[EM] uses of truncation

Forest W Simmons fsimmons at pcc.edu
Thu Mar 15 17:29:02 PDT 2007


Various methods that make use of approval have alternative versions 
that use truncation as the approval cutoff.

This suggests the concept of a virtual candidate "trunc" that is ranked 
below the lowest ranked real candidate on each ballot, but above any 
(and all) truncated candidates.

How could trunc  be used?

As mentioned before trunc could be used as an approval cutoff.

What else?

Suppose trunc is included with the other candidates in some method like 
Beatpath, and trunc  turns out to be the method winner.  Then ... (fill 
in the blank).

Speaking of Beatpath, for each real candidate C, let C(1) be the 
strength of the strongest beatpath from C to trunc.  Let C(2) be the 
strength of the strongest beatpath from trunc  to C.  The winner is the 
real candidate C for which the difference  C(2)-C(1) is the largest, 
i.e. for which C(1)-C(2)  is the smallest.

UncTrunc:

If trunc is uncovered, then the real candidate that has the greatest 
pairwise opposition to trunc is the winner, i.e. the candidate that is 
ranked on the greatest number of ballots wins in this case.

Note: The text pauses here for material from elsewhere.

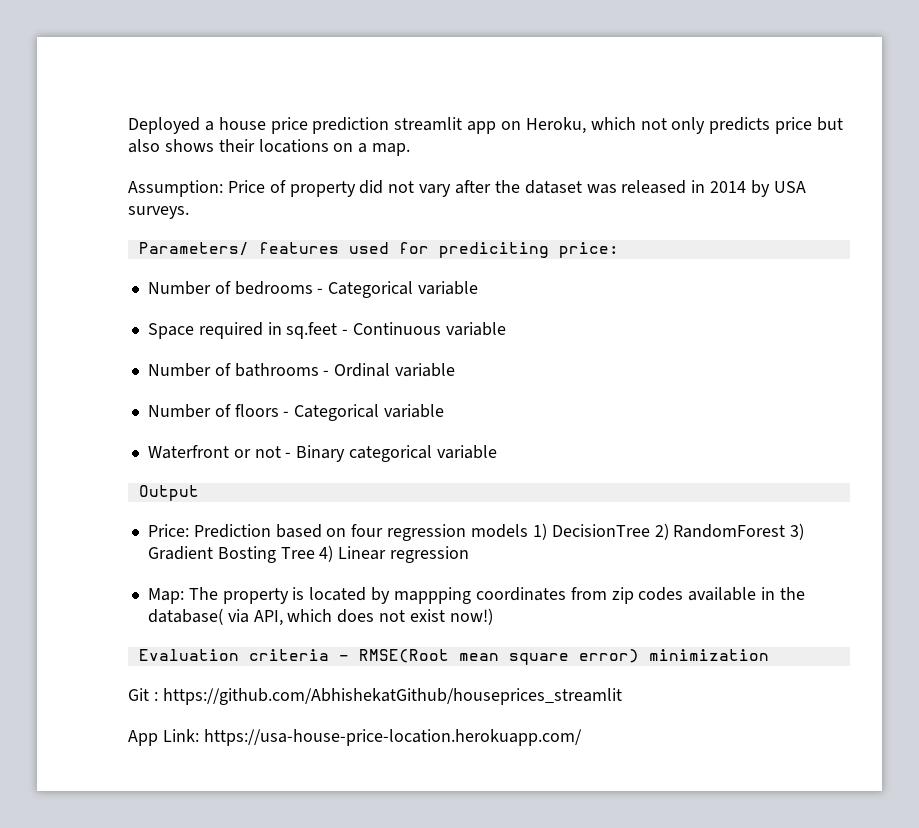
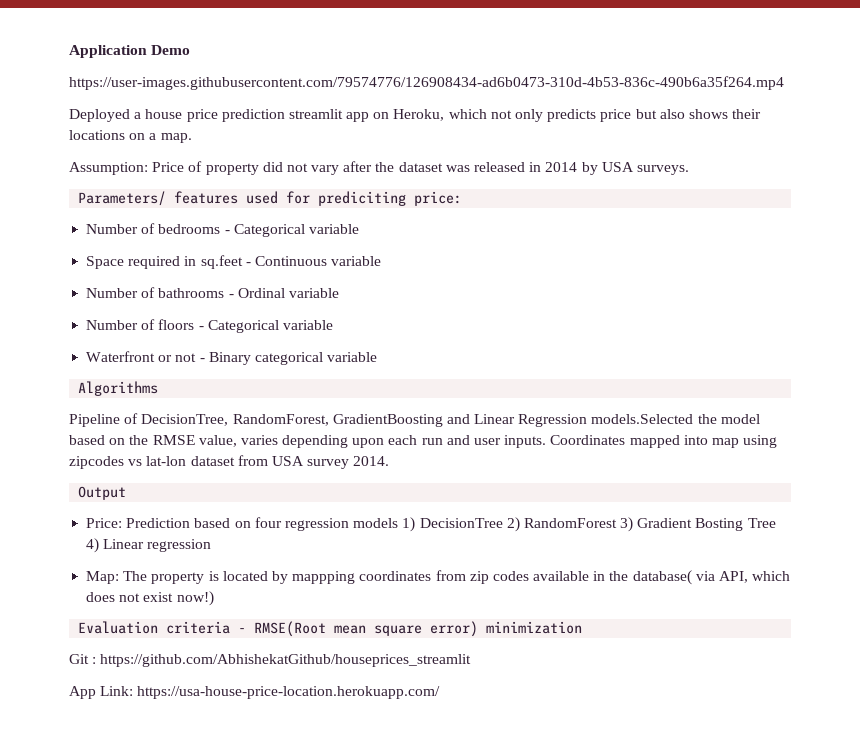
(128, 125) none -> [69,45,191,58] [69,76,784,90] Application Demo // https://user-images.githubusercontent.com/79574776/126908434-ad6b0473-310d-4b53-836c-490b6a35f264.mp4 //
(497, 452) none -> [78,381,159,396] [69,413,760,427] [69,435,778,448] [69,455,390,469] // Algorithms // Pipeline of DecisionTree, RandomForest, GradientBoosting and Linear Regression models.Selected the model based on the RMSE value, varies depending upon each run and user inputs. Coordinates mapped into map using zipcodes vs lat-lon dataset from USA survey 2014.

Else initialize a list with trunc, and as long as the current top 
member T of the list is uncovered, add to the top of the list the 
candidate (from among those that cover T) that scores the most pairwise 
votes against T.  The candidate that ends up at the top of the list is 
the winner.

Note that X covers trunc iff X beats every candidate that is ranked on 
fewer than half of the ballots.

If trunc is uncovered, then every real candidate X is beaten by some 
real candidate Y that is ranked on fewer than half of the ballots.  But 
this can happen only if X is also ranked on fewer than half of the 
ballots.  Which means that X is also beaten by trunc.  In other words, 
if trunc is uncovered, then trunc is the beats all candidate.